Other trades are pretty clearly in the favor of the team moving down. Seattle got the better of Green Bay by packaging the #10 pick and a high third rounder for the #17 and Matt Hasselbeck. The Packers picked DE Jamal Reynolds and LB Torrance Marshall, while the 'Hawks got OG Steve Hutchinson and a long-time starting QB. No contest. Dallas moved down two spots in 2002 so the Chiefs could take DT Ryan Sims at #6. The Cowboys then picked SS Roy Williams at #8 and received other picks.

 

And some trades were "even-steven" because both teams did equally well or equally poorly. So, again, moving down—if a trade partner even exists—could help a team but is certainly no guarantee of success.

 

Keeping out of the draft

A group not covered in this article so far is undrafted free agents. Quarterbacks who were unnamed during the draft like Jake Delhomme, Jeff Garcia, Jon Kitna, and Kurt Warner have had long-term success. Tony Romo shows the potential to join this group, although one and a half seasons' play is not quite enough to say for sure.

 

Top backups/spot starters Quinn Gray, Shaun Hill, Damon Huard, Cleo Lemon, and Matt Moore also showed in 2007 that teams need those sorts of players to survive week-to-week when they don't have iron men like Brett Favre and Peyton Manning taking snaps.

 

But considering all of the undrafted quarterbacks coming through training camps over the past 15 years (at least 300), the odds of finding a Romo, Warner, or Garcia are pretty small.

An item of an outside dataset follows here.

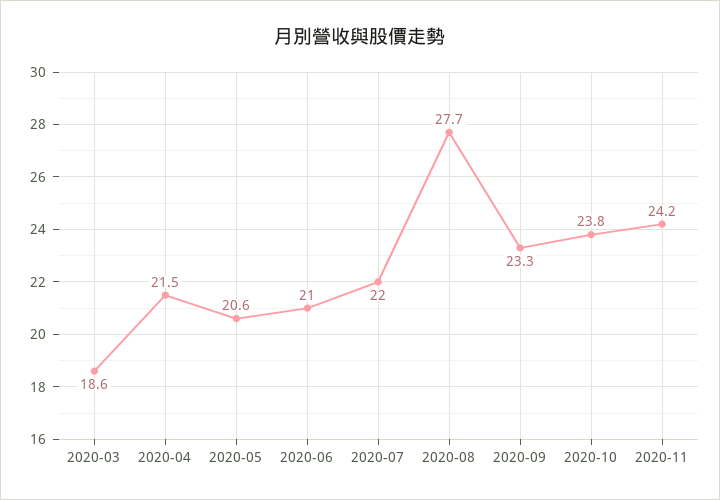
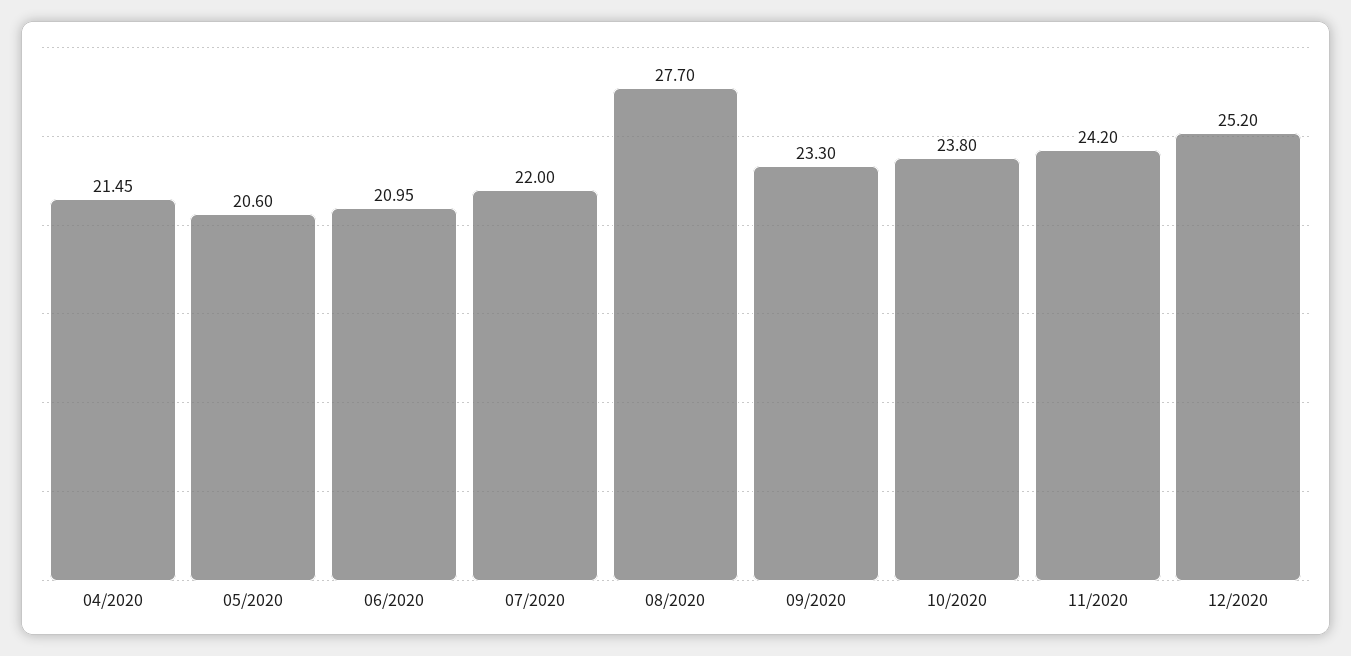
2020-03: 18.6 -> none
12/2020: none -> 25.2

And although TE Antonio Gates, S Sammy Knight, DT John Randle, and WR Rod Smith had great careers despite being left out of the draft, they were each signed in different years with about 100 or more other priority free agents and another 300-400 used to fill training camp rosters.

 

If one of 15 free agents a team signs after the draft becomes a starter eventually, that's considered pretty good…or bad, if you think your draft picks or veteran free agent signees should beat out a UDFA.

 

Hurry up or wait

Part of the lesson to be learned here is there is no guarantee an early pick at any position will become more than a solid starter. Not every team can pick an offensive tackle in the top ten… and if they did reach down the board a bit to pick at a "safe" position, the historical trend would eventually fail. Every position group has success stories, disappointing yet somewhat productive players, and flat-out busts. There's no way around it.

 

Mid-to-late round picks make solid contributions to their teams (that should not be overlooked) as spot starters, top reserves, and special teams aces. They are not supposed to be held to the same standard as top ten picks, and are done so here only as a way to show their inability to meet those overly high expectations.

 

So despite the potential bust factor in your team's new top ten quarterback, the fact is that the odds of finding a Pro Bowl-caliber playmaker are still highest early in the draft. If you're hoping your team will pick up a Tom Brady (or even Aaron Brooks or Matt Hasselbeck) in the late rounds, just wait a decade…it might just happen.